Do not use it for an internal controls/process conformance review with an
auditor’s-report framing and a tests-of-controls matrix — that is
compliance-audit; it never carries the GRI topic-standard frame or a GRI
content index. Do not use it for a statutory annual disclosure in Reg S-K /
Form 10-K item order (Business, Risk Factors, MD&A, Financial Statements) —
that is regulatory-disclosure, a mandatory public-company filing shape, not
a voluntary GRI-organized narrative. For a single already-made decision with
no comparison or disclosure structure, use an adr instead. If the
need is a mandatory options-vs-criteria comparison table rather than a
disclosure index, use engineering.
Example
Section titled “Example”A sustainability report titled “Solvane Textiles Group — Sustainability
Report 2025” opens with GRI 1 Foundation principles and the fiscal-year
reporting boundary, gives GRI 2 General Disclosures on the company’s nine
manufacturing sites and board-level Sustainability Committee, and states a
GRI 3 materiality determination that prioritizes water stewardship and labor
conditions — backed by a Mermaid quadrantChart materiality matrix. Topic
Standards disclosures follow: GRI 303 water withdrawal intensity down 9% year
over year, GRI 305 Scope 1/2 emissions down 7%, GRI 401 employee turnover down
from 14.2% to 11.4%, and GRI 407 collective-bargaining coverage across all
direct manufacturing sites.
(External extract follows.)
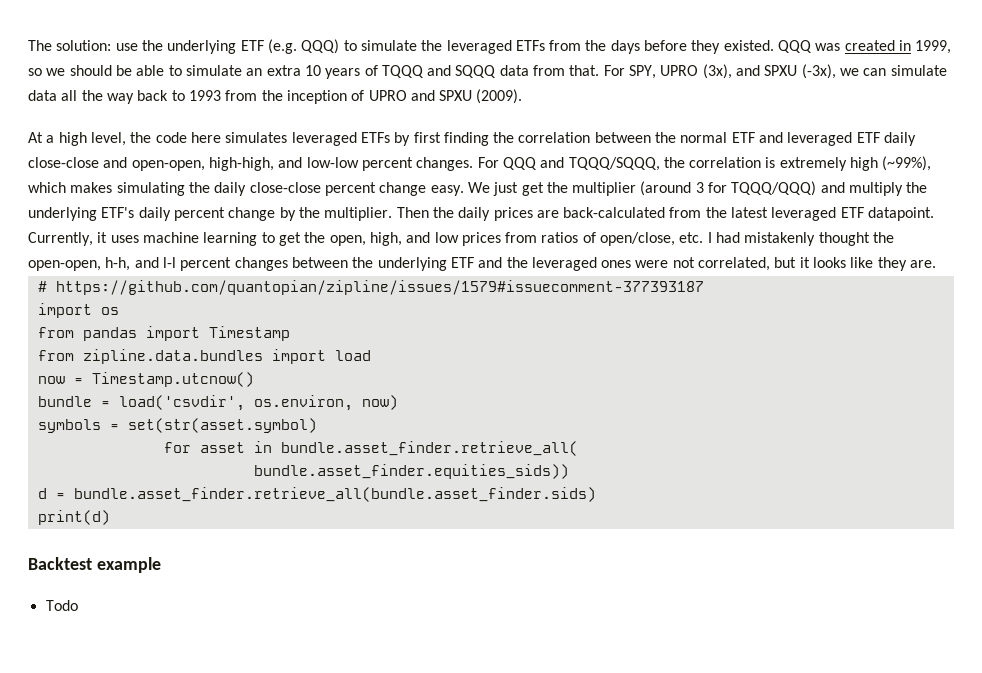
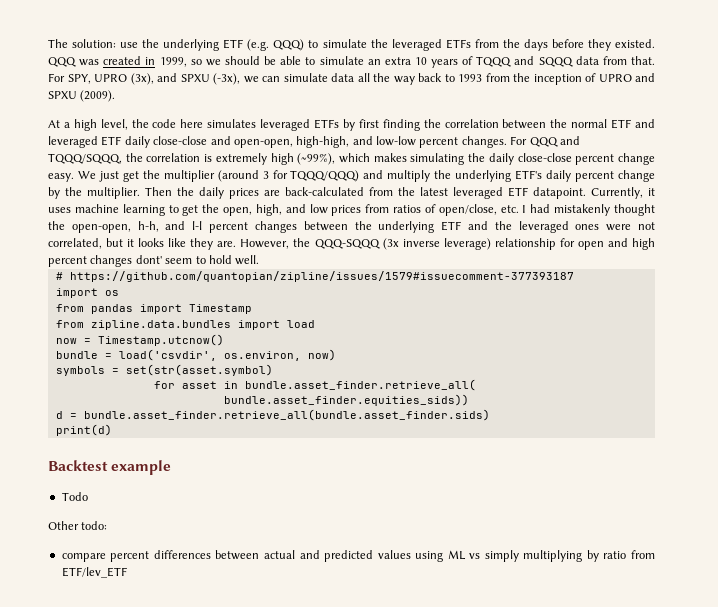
(937, 264) none -> [240,238,655,250] [48,255,260,267] However, the QQQ-SQQQ (3x inverse leverage) relationship for open and high percent changes dont' seem to hold well.
(78, 605) none -> [48,521,108,530] [61,550,655,562] [61,567,127,578] // Other todo: // compare percent differences between actual and predicted values using ML vs simply multiplying by ratio from ETF/lev_ETF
A GRI Content Index closes the report, mapping
each disclosure (2-1, 2-9, 2-29, 3-1, 3-2, 303-5, 305-1/305-2, 401-1, 407-1)
to its location with no omissions.
Provenance & citations
Section titled “Provenance & citations”- Genre source — GRI Standards: the Global Reporting Initiative’s Universal Standards (GRI 1, GRI 2, GRI 3) and Topic Standards (GRI 200/300/400 series), https://www.globalreporting.org/standards/.
- Skill provenance: authored by the
sustainability-reportskill in the mif-docs plugin, https://github.com/modeled-information-format/mif-docs-plugin; the skill’s exemplars define and verify the pattern. - MIF conformance: the document projects to canonical JSON-LD under the
MIF specification, https://mif-spec.dev, and is proven lossless by
mif-validate. - Index: this skill is one entry in the skills by purpose catalog; its Research and market intelligence siblings include engineering.